The next issue is whether the husband or the wife is to live in
Property T (the “unit”). The Court ordered by consent on 2 March 2011 that the three children are to live with the husband. The husband currently lives with his mother in her house at [address omitted]. The husband gave evidence that the unit is 20 to 25 minutes closer to the children’s school than where they live at present. The husband says that where he lives at present has bad memories for the children. He wants to give them a fresh start.
The wife says that she has no income. She pays child support of $30.00 per week, however she receives $250.00 per week from Centrelink. The Court is not required by s.75(3) of the Act to disregard that payment, as that provision relates to the exercise of power under s.74 of the Act. The wife will also, as a result of these orders, have $90.00 per week spousal maintenance. That will give her more money to live on than the husband has; and the husband needs to find or provide accommodation for four people. The wife is living with her sister rent-free. There was no evidence that she cannot continue to live there.
The wife has claimed that there is sufficient room in her sister’s house for the wife to care for the children when they spend time with her.
An order as to who is to live in the unit is an order as to possession consequential upon a declaration of rights in the property, pursuant to s.78 of the Act. The test of what is just and equitable under s.79(2) of the Act applies to orders made under s.79 of the Act. The test is therefore not required here, but in any event, it would be met here by the order the Court will make.

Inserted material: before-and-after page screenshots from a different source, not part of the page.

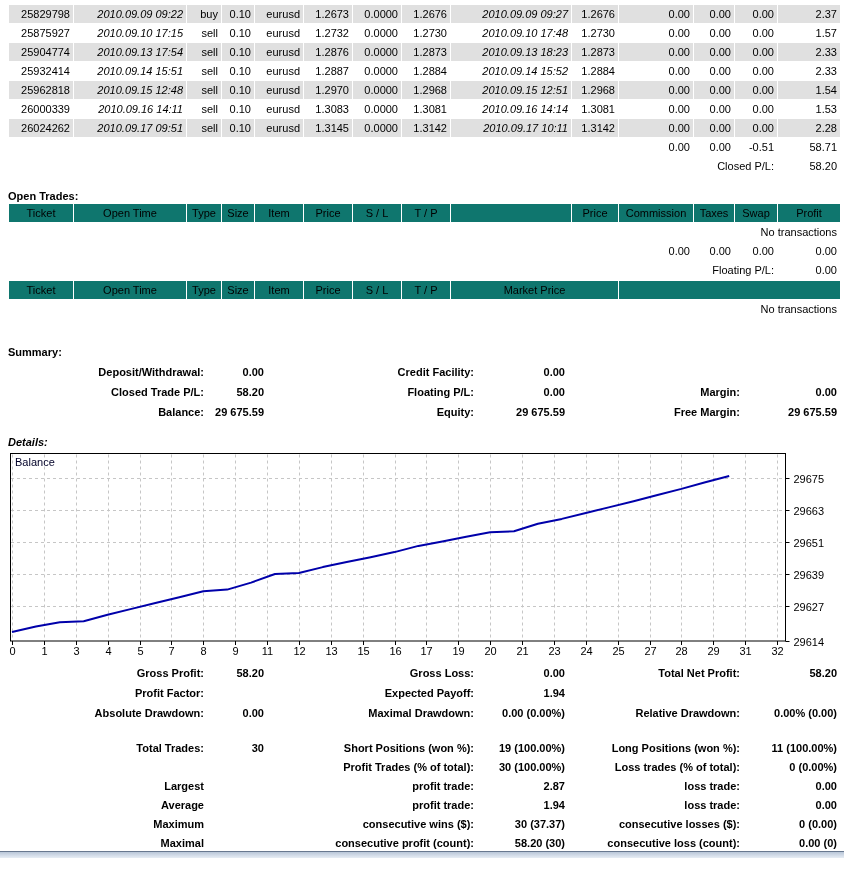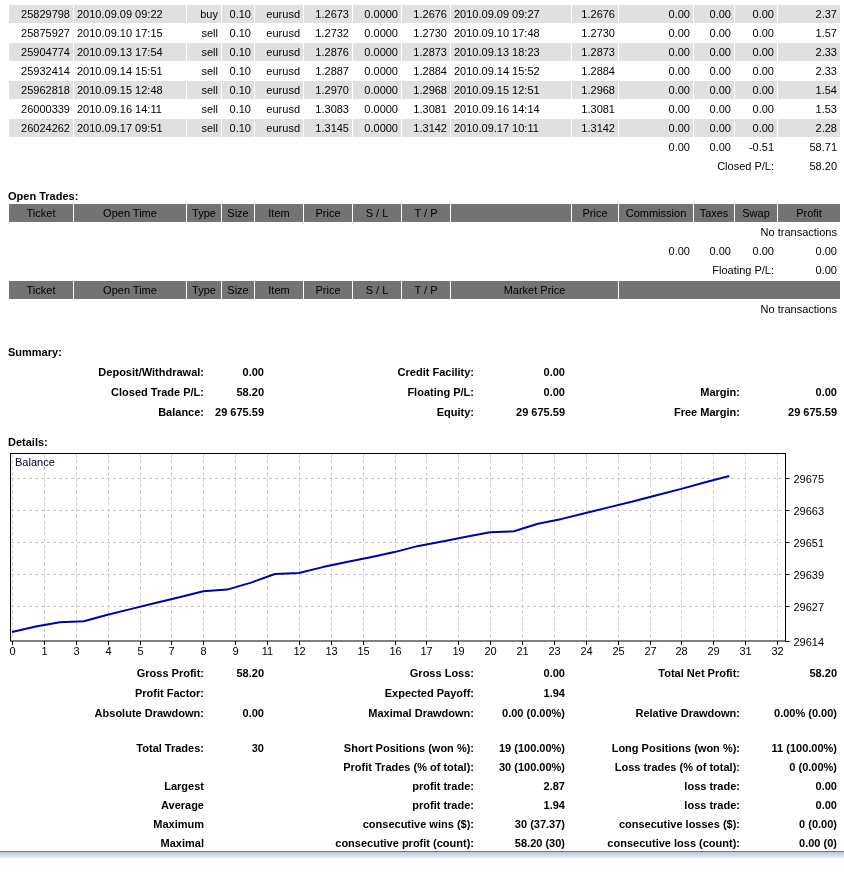--- a/index.html
+++ b/index.html
@@ -10,7 +10,7 @@
     white-space:nowrap;overflow:hidden;font-size:11px;font-weight:normal;}
   table.report th{background:#737373;text-align:center;}
   tbody.data td{text-align:right;}
-  tbody.data td:nth-child(2), tbody.data td:nth-child(9){text-align:left;}
+  tbody.data td:nth-child(2), tbody.data td:nth-child(9){text-align:right;font-style:italic;}
   tbody.data tr.stripe td{background:#e0e0e0;}
   td.a-r{text-align:right;}
   td.a-c{text-align:right;}

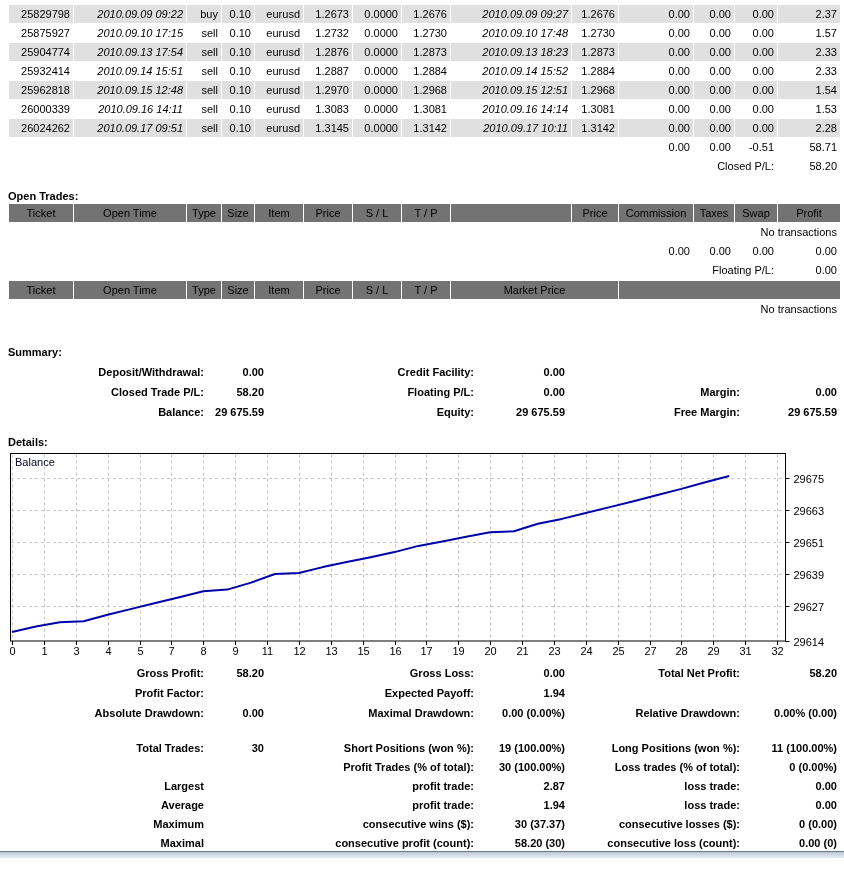--- a/index.html
+++ b/index.html
@@ -8,7 +8,7 @@
   table.report{border-collapse:separate;border-spacing:1px;table-layout:fixed;}
   table.report td, table.report th{height:18px;line-height:18px;box-sizing:border-box;padding:0 3px;
     white-space:nowrap;overflow:hidden;font-size:11px;font-weight:normal;}
-  table.report th{background:#737373;text-align:center;}
+  table.report th{background:#0f766e;text-align:center;}
   tbody.data td{text-align:right;}
   tbody.data td:nth-child(2), tbody.data td:nth-child(9){text-align:right;font-style:italic;}
   tbody.data tr.stripe td{background:#e0e0e0;}

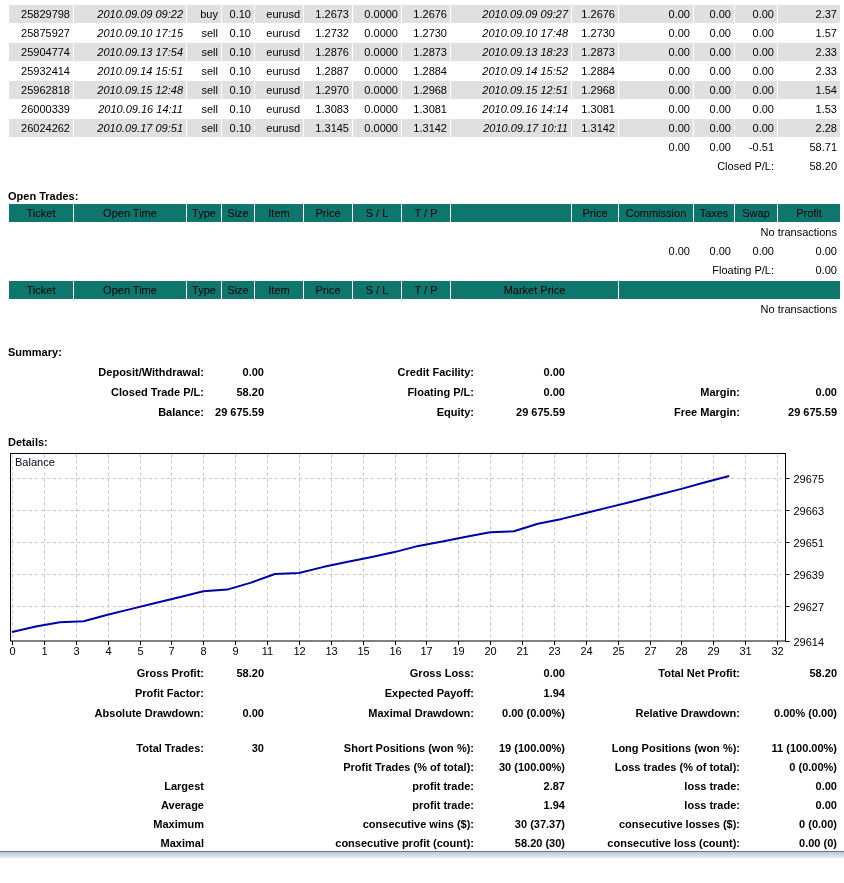--- a/index.html
+++ b/index.html
@@ -20,7 +20,7 @@
   .lbl-open{margin-top:13px;}
   .lbl-work{margin-top:12px;}
   .lbl-sum{margin-top:26px;}
-  .lbl-det{margin-top:13px;}
+  .lbl-det{margin-top:13px;font-style:italic;}
   .grid6{display:grid;grid-template-columns:196px 60px 210px 91px 175px 97px;grid-auto-rows:20px;
     align-items:center;margin-top:3px;}
   .grid6 > div{font-weight:bold;text-align:right;white-space:nowrap;}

In considering what order should be made under s.79 of the Act, the Court would have regard to whether either party has care and control of the children (s.79(4)(e) and s.75(2)(c) of the Act). Here the husband has the care and control of the three children on every night. The Court would also have to consider the commitments necessary to enable the party to support themselves and a child (s.75(2)(d) of the Act). Here the husband needs to support the three children. He said he needs to move out of his mother’s home to give the children a fresh start and to move away from the area which has the bad memories. If he moves out of his mother’s house, he will either have to pay rent or move into the unit. He will be better able to support his children if he lives in the unit.
Applying the test of what is just and equitable to s.78 of the Act, the Court would find that an order that the husband have possession of the unit is just and equitable is otherwise an appropriate declaration to be made.
The wife has little income and little expense. The husband’s expenses outweigh his disposable income significantly. It becomes a question of which parent should be able to give up rent-free accommodation and live in the unit. If the husband moves in there so will his children; it is reasonable that that occur. The Court orders accordingly.
Pursuant to s.78(1) of the Act the Court declares that the husband has the right to the exclusive possession of, and to occupy the property at Property T.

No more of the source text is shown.